(Data for this exercise Opens)

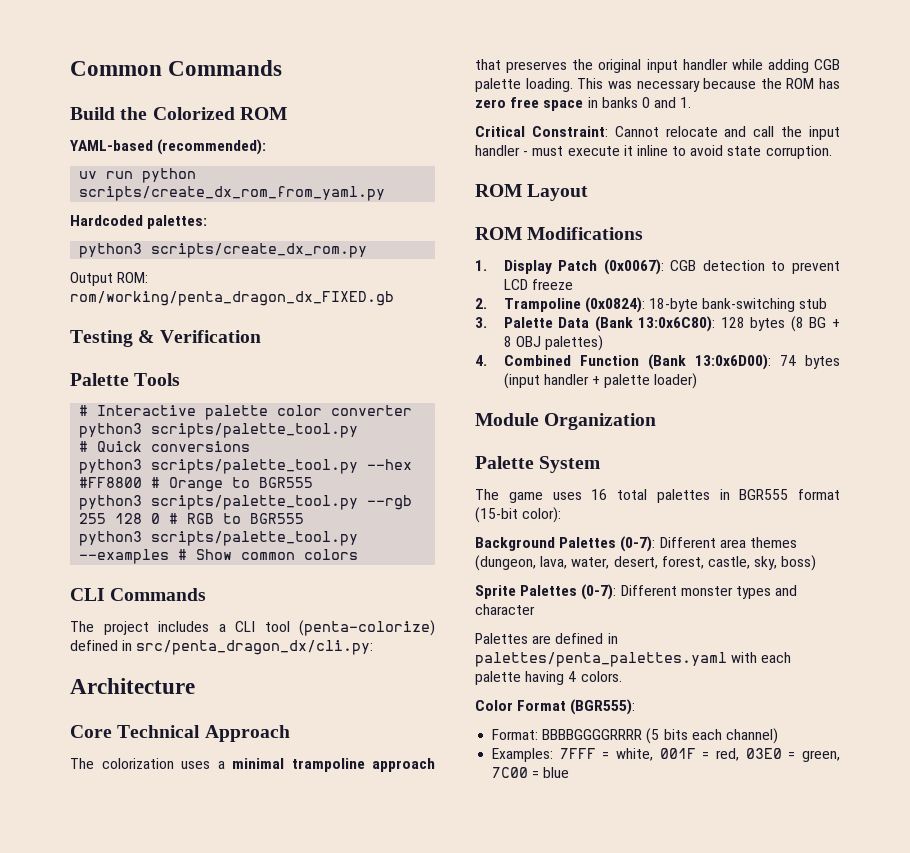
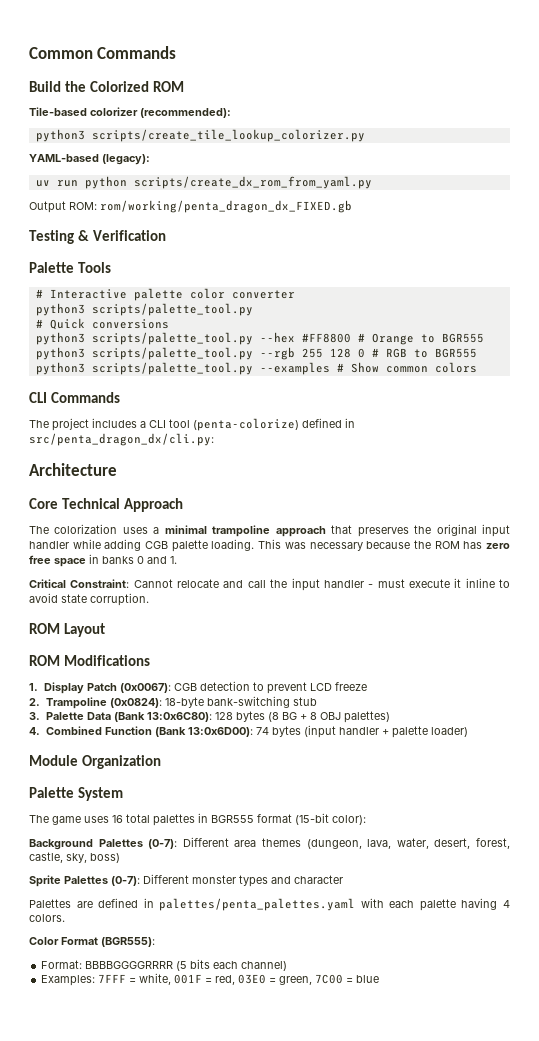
+ Tile-based colorizer (recommended):
+ python3 scripts/create_tile_lookup_colorizer.py
- YAML-based (recommended):
+ YAML-based (legacy):
- Hardcoded palettes:
- python3 scripts/create_dx_rom.py

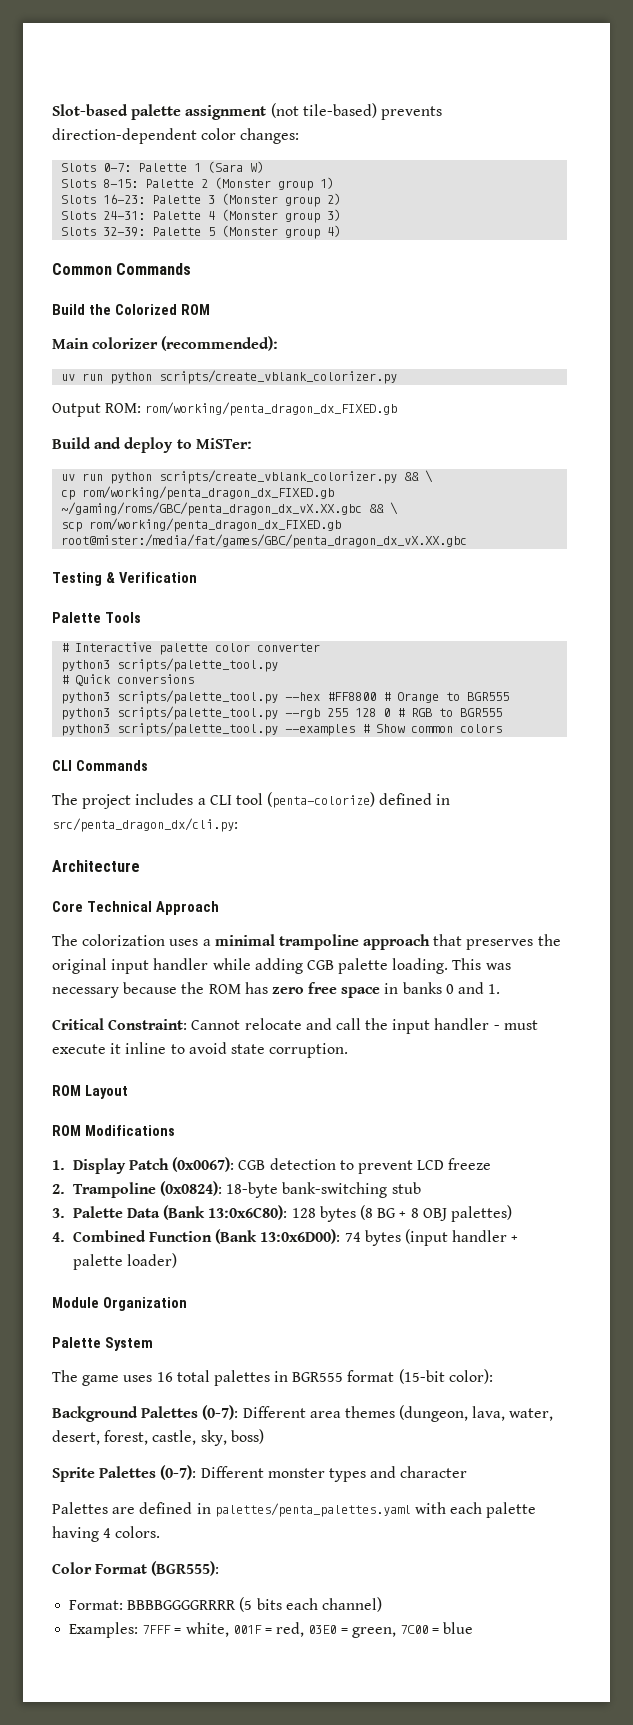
+ Slot-based palette assignment (not tile-based) prevents direction-dependent color changes:
+ Slots 0-7: Palette 1 (Sara W)
+ Slots 8-15: Palette 2 (Monster group 1)
+ Slots 16-23: Palette 3 (Monster group 2)
+ Slots 24-31: Palette 4 (Monster group 3)
+ Slots 32-39: Palette 5 (Monster group 4)
- Tile-based colorizer (recommended):
- python3 scripts/create_tile_lookup_colorizer.py
- YAML-based (legacy):
- uv run python scripts/create_dx_rom_from_yaml.py
+ Main colorizer (recommended):
+ uv run python scripts/create_vblank_colorizer.py
+ Build and deploy to MiSTer:
+ uv run python scripts/create_vblank_colorizer.py && \
+ cp rom/working/penta_dragon_dx_FIXED.gb ~/gaming/roms/GBC/penta_dragon_dx_vX.XX.gbc && \
+ scp rom/working/penta_dragon_dx_FIXED.gb root@mister:/media/fat/games/GBC/penta_dragon_dx_vX.XX.gbc

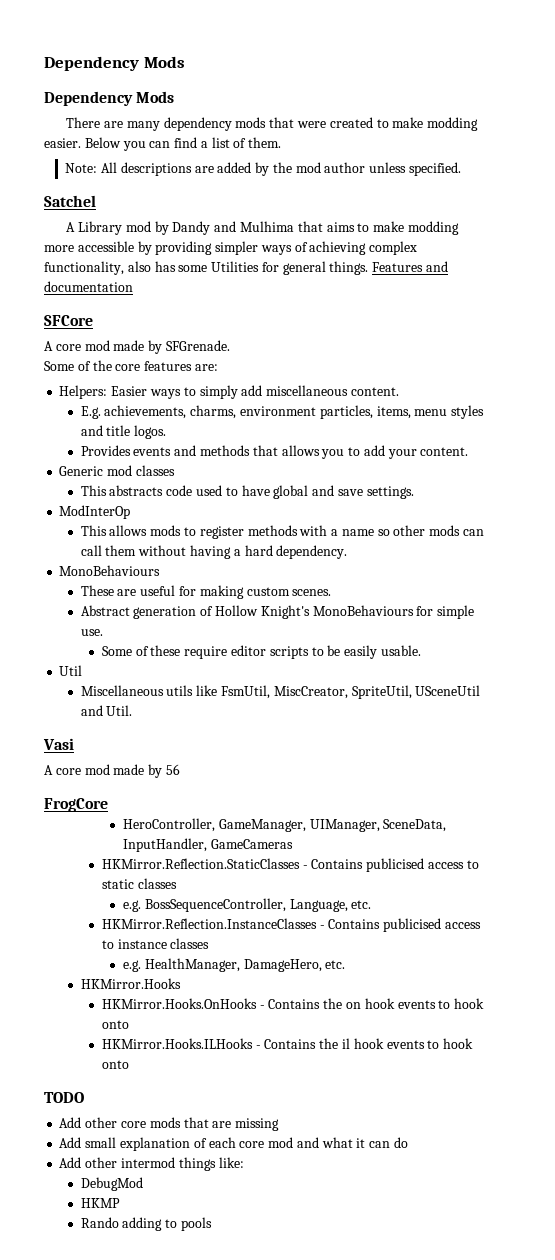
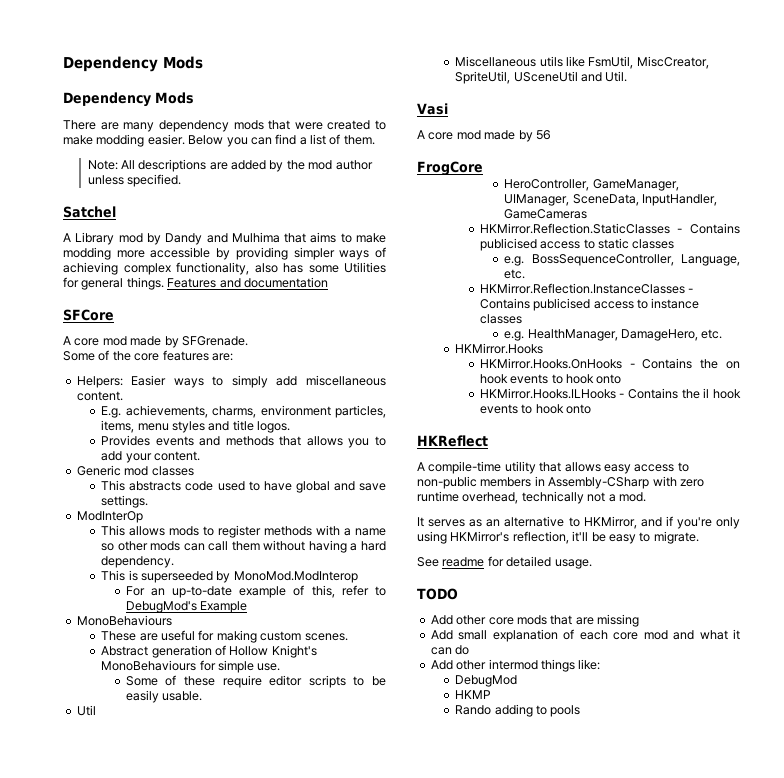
+ This is superseeded by MonoMod.ModInterop
+ For an up-to-date example of this, refer to DebugMod's Example
+ HKReflect
+ A compile-time utility that allows easy access to non-public members in Assembly-CSharp with zero runtime overhead, technically not a mod.
+ It serves as an alternative to HKMirror, and if you're only using HKMirror's reflection, it'll be easy to migrate.
+ See readme for detailed usage.

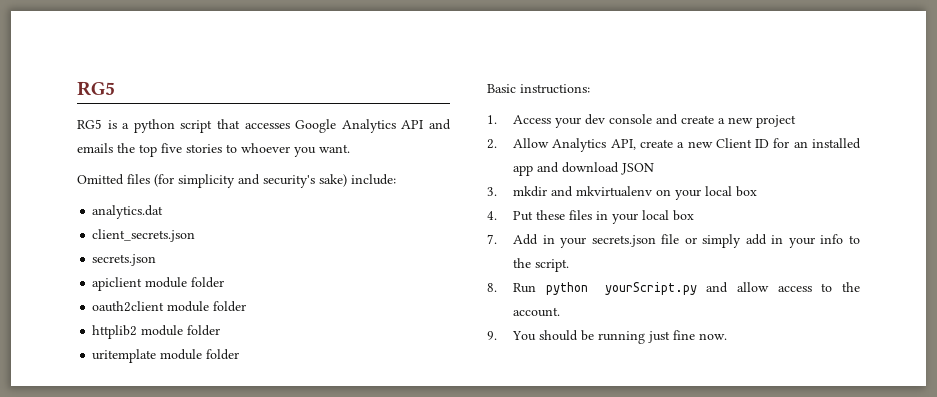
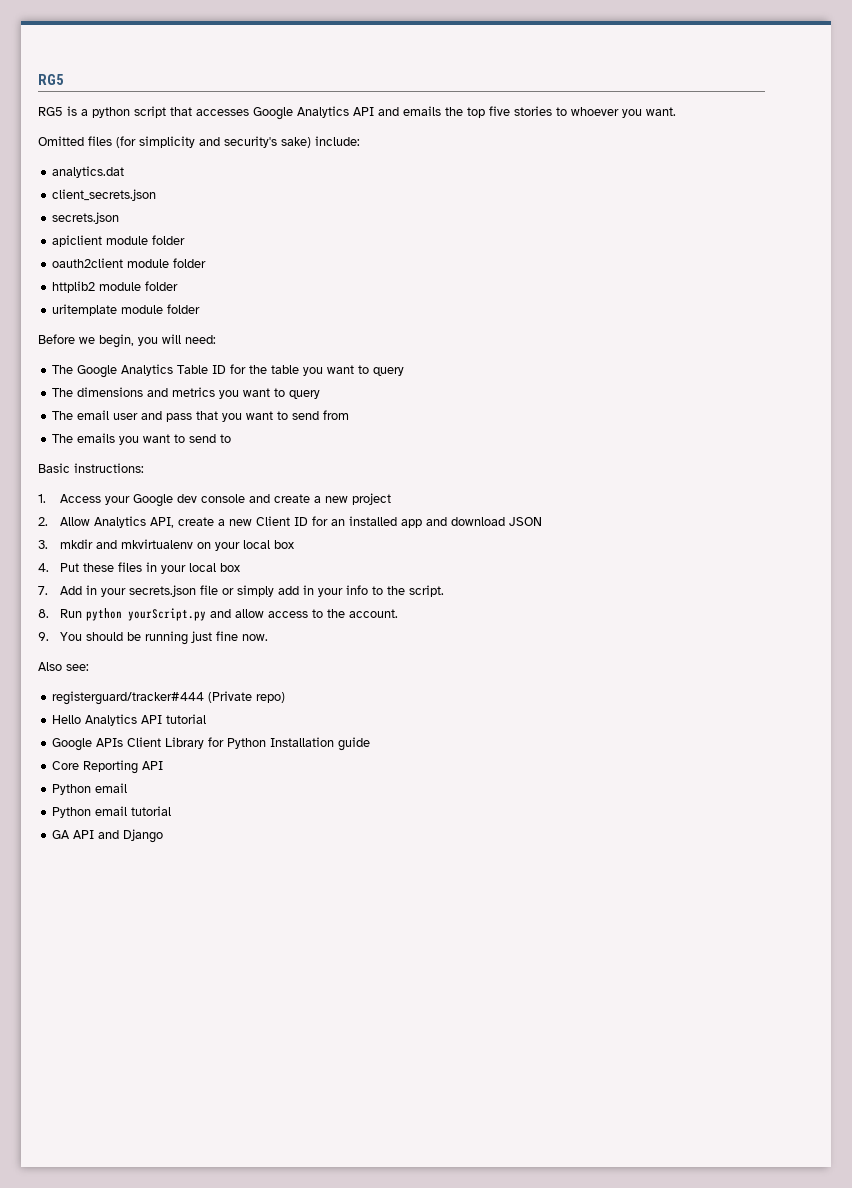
+ Before we begin, you will need:
+ The Google Analytics Table ID for the table you want to query
+ The dimensions and metrics you want to query
+ The email user and pass that you want to send from
+ The emails you want to send to
- 1. Access your dev console and create a new project
+ 1. Access your Google dev console and create a new project
+ Also see:
+ registerguard/tracker#444 (Private repo)
+ Hello Analytics API tutorial
+ Google APIs Client Library for Python Installation guide
+ Core Reporting API
+ Python email
+ Python email tutorial
+ GA API and Django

(Data for this exercise Closes)

_Task brief_. In the records above, find the line with "- python3 scripts/create_tile_lookup_colorizer.py" and the line with "registerguard/tracker#444 (Private repo)". Write out exactly those lines and every one between, with no pictures and no other lines.

_Result for this task_.
- python3 scripts/create_tile_lookup_colorizer.py
- YAML-based (legacy):
- uv run python scripts/create_dx_rom_from_yaml.py
+ Main colorizer (recommended):
+ uv run python scripts/create_vblank_colorizer.py
+ Build and deploy to MiSTer:
+ uv run python scripts/create_vblank_colorizer.py && \
+ cp rom/working/penta_dragon_dx_FIXED.gb ~/gaming/roms/GBC/penta_dragon_dx_vX.XX.gbc && \
+ scp rom/working/penta_dragon_dx_FIXED.gb root@mister:/media/fat/games/GBC/penta_dragon_dx_vX.XX.gbc

+ This is superseeded by MonoMod.ModInterop
+ For an up-to-date example of this, refer to DebugMod's Example
+ HKReflect
+ A compile-time utility that allows easy access to non-public members in Assembly-CSharp with zero runtime overhead, technically not a mod.
+ It serves as an alternative to HKMirror, and if you're only using HKMirror's reflection, it'll be easy to migrate.
+ See readme for detailed usage.

+ Before we begin, you will need:
+ The Google Analytics Table ID for the table you want to query
+ The dimensions and metrics you want to query
+ The email user and pass that you want to send from
+ The emails you want to send to
- 1. Access your dev console and create a new project
+ 1. Access your Google dev console and create a new project
+ Also see:
+ registerguard/tracker#444 (Private repo)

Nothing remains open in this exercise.